PROBLEM STATEMENT:
Without including any images, output the listing below exactly.

DATA LISTING:
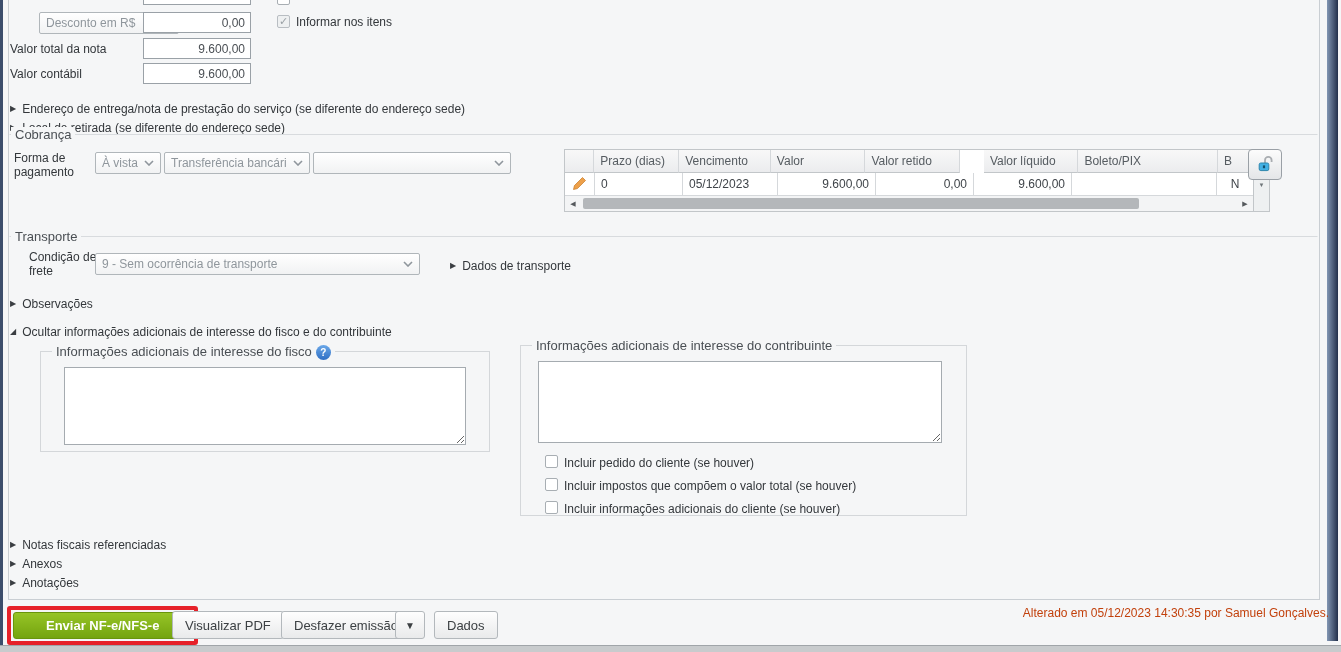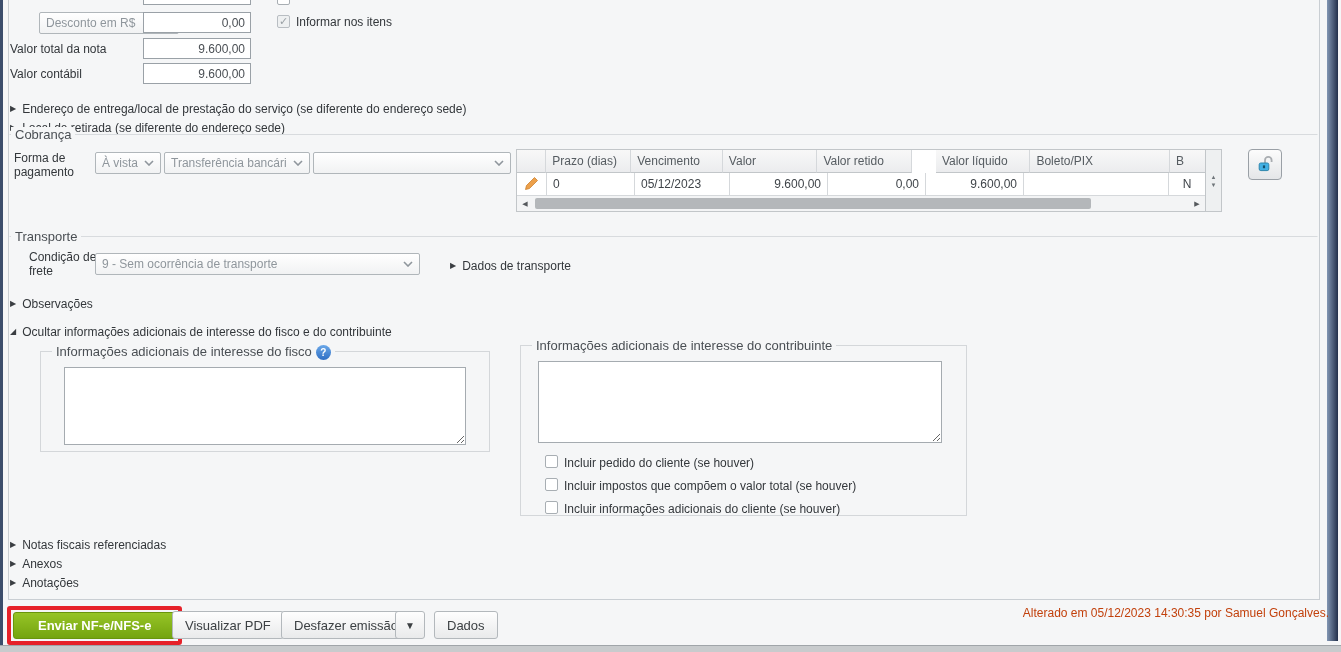--- a/index.html
+++ b/index.html
@@ -60,21 +60,21 @@
 
   .help { display:inline-block; width:15px; height:15px; border-radius:50%;
     background:linear-gradient(#6aa7e8,#2f6fc4); color:#fff; font-size:10px; font-weight:bold;
     text-align:center; line-height:15px; vertical-align:middle; margin-left:4px; }
 
   .btn { position:absolute; height:28px; display:inline-flex; align-items:center; justify-content:center;
     padding:0 12px; background:linear-gradient(#fefefe,#e9eaeb); border:1px solid #b3b8bc;
     border-radius:3px; font-size:13px; color:#3c4043; cursor:pointer; white-space:nowrap; }
   .red-box { position:absolute; left:7px; top:606px; border:4px solid #e62129; border-radius:3px; padding:2px; }
   .btn-green { position:relative; height:27px; display:inline-flex; align-items:center;
-    padding:0 24px; background:linear-gradient(#96c427,#74a40f); border:1px solid #69950c;
+    padding:0 32px; background:linear-gradient(#96c427,#74a40f); border:1px solid #69950c;
     border-radius:3px; font-size:13px; font-weight:bold; color:#fff; cursor:pointer; white-space:nowrap; }
   .altered { position:absolute; right:12px; top:606px; font-size:12px; color:#c2410c; }
 </style>
 </head>
 <body>
 
 <div id="screen">
   <div class="panel-bg"></div>
   <div class="frame-left"></div>
   <div class="frame-right"></div>
@@ -96,21 +96,21 @@
   <div class="cb checked-disabled" style="left:277px; top:15px;"><span>✓</span></div>
   <div class="lbl" style="left:296px; top:15px;">Informar nos itens</div>
 
   <div class="lbl" style="left:10px; top:42px;">Valor total da nota</div>
   <div class="inp" style="left:143px; top:38px; width:108px;">9.600,00</div>
   <div class="lbl" style="left:10px; top:67px;">Valor contábil</div>
   <div class="inp" style="left:143px; top:63px; width:108px;">9.600,00</div>
 
   <div class="coll" style="left:10px; top:102px;">
     <span class="tri">▶</span>
-    <span>Endereço de entrega/local de prestação do serviço (se diferente do endereço sede)</span>
+    <span>Endereço de entrega/nota de prestação do serviço (se diferente do endereço sede)</span>
   </div>
   <div class="coll" style="left:10px; top:121px;">
     <span class="tri">▶</span>
     <span>Local de retirada (se diferente do endereço sede)</span>
   </div>
 
   <div class="groupbox topline-only" style="left:9px; top:134px; width:1309px; height:99px;"></div>
   <div class="legend" style="left:11px; top:127px;">Cobrança</div>
 
   <div class="lbl" style="left:14px; top:151px; width:78px;">Forma de pagamento</div>
@@ -126,21 +126,21 @@
         <path d="M1 1l4 4 4-4" stroke="#8f969c" fill="none" stroke-width="1.6"></path>
       </svg>
   </div>
   <div class="sel" style="left:313px; top:152px; width:198px;">
     <span></span>
     <svg class="chev" width="10" height="6">
         <path d="M1 1l4 4 4-4" stroke="#8f969c" fill="none" stroke-width="1.6"></path>
       </svg>
   </div>
 
-  <div class="grid" style="left:516px; top:149px; width:706px;">
+  <div class="grid" style="left:564px; top:149px; width:706px;">
     <div class="grid-main">
       <div class="g-row g-h">
         <div class="g-c" style="width:30px;"></div>
         <div class="g-c" style="width:88px;">Prazo (dias)</div>
         <div class="g-c" style="width:95px;">Vencimento</div>
         <div class="g-c" style="width:98px;">Valor</div>
         <div class="g-c" style="width:98px;">Valor retido</div>
         <div class="g-c" style="width:98px;margin-left:24px;">Valor líquido</div>
         <div class="g-c" style="width:145px;">Boleto/PIX</div>
         <div class="g-c" style="width:36px;">B</div>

EXPECTED OUTPUT:
--- a/index.html
+++ b/index.html
@@ -60,21 +60,21 @@
 
   .help { display:inline-block; width:15px; height:15px; border-radius:50%;
     background:linear-gradient(#6aa7e8,#2f6fc4); color:#fff; font-size:10px; font-weight:bold;
     text-align:center; line-height:15px; vertical-align:middle; margin-left:4px; }
 
   .btn { position:absolute; height:28px; display:inline-flex; align-items:center; justify-content:center;
     padding:0 12px; background:linear-gradient(#fefefe,#e9eaeb); border:1px solid #b3b8bc;
     border-radius:3px; font-size:13px; color:#3c4043; cursor:pointer; white-space:nowrap; }
   .red-box { position:absolute; left:7px; top:606px; border:4px solid #e62129; border-radius:3px; padding:2px; }
   .btn-green { position:relative; height:27px; display:inline-flex; align-items:center;
-    padding:0 24px; background:linear-gradient(#96c427,#74a40f); border:1px solid #69950c;
+    padding:0 32px; background:linear-gradient(#96c427,#74a40f); border:1px solid #69950c;
     border-radius:3px; font-size:13px; font-weight:bold; color:#fff; cursor:pointer; white-space:nowrap; }
   .altered { position:absolute; right:12px; top:606px; font-size:12px; color:#c2410c; }
 </style>
 </head>
 <body>
 
 <div id="screen">
   <div class="panel-bg"></div>
   <div class="frame-left"></div>
   <div class="frame-right"></div>
@@ -96,21 +96,21 @@
   <div class="cb checked-disabled" style="left:277px; top:15px;"><span>✓</span></div>
   <div class="lbl" style="left:296px; top:15px;">Informar nos itens</div>
 
   <div class="lbl" style="left:10px; top:42px;">Valor total da nota</div>
   <div class="inp" style="left:143px; top:38px; width:108px;">9.600,00</div>
   <div class="lbl" style="left:10px; top:67px;">Valor contábil</div>
   <div class="inp" style="left:143px; top:63px; width:108px;">9.600,00</div>
 
   <div class="coll" style="left:10px; top:102px;">
     <span class="tri">▶</span>
-    <span>Endereço de entrega/local de prestação do serviço (se diferente do endereço sede)</span>
+    <span>Endereço de entrega/nota de prestação do serviço (se diferente do endereço sede)</span>
   </div>
   <div class="coll" style="left:10px; top:121px;">
     <span class="tri">▶</span>
     <span>Local de retirada (se diferente do endereço sede)</span>
   </div>
 
   <div class="groupbox topline-only" style="left:9px; top:134px; width:1309px; height:99px;"></div>
   <div class="legend" style="left:11px; top:127px;">Cobrança</div>
 
   <div class="lbl" style="left:14px; top:151px; width:78px;">Forma de pagamento</div>
@@ -126,21 +126,21 @@
         <path d="M1 1l4 4 4-4" stroke="#8f969c" fill="none" stroke-width="1.6"></path>
       </svg>
   </div>
   <div class="sel" style="left:313px; top:152px; width:198px;">
     <span></span>
     <svg class="chev" width="10" height="6">
         <path d="M1 1l4 4 4-4" stroke="#8f969c" fill="none" stroke-width="1.6"></path>
       </svg>
   </div>
 
-  <div class="grid" style="left:516px; top:149px; width:706px;">
+  <div class="grid" style="left:564px; top:149px; width:706px;">
     <div class="grid-main">
       <div class="g-row g-h">
         <div class="g-c" style="width:30px;"></div>
         <div class="g-c" style="width:88px;">Prazo (dias)</div>
         <div class="g-c" style="width:95px;">Vencimento</div>
         <div class="g-c" style="width:98px;">Valor</div>
         <div class="g-c" style="width:98px;">Valor retido</div>
         <div class="g-c" style="width:98px;margin-left:24px;">Valor líquido</div>
         <div class="g-c" style="width:145px;">Boleto/PIX</div>
         <div class="g-c" style="width:36px;">B</div>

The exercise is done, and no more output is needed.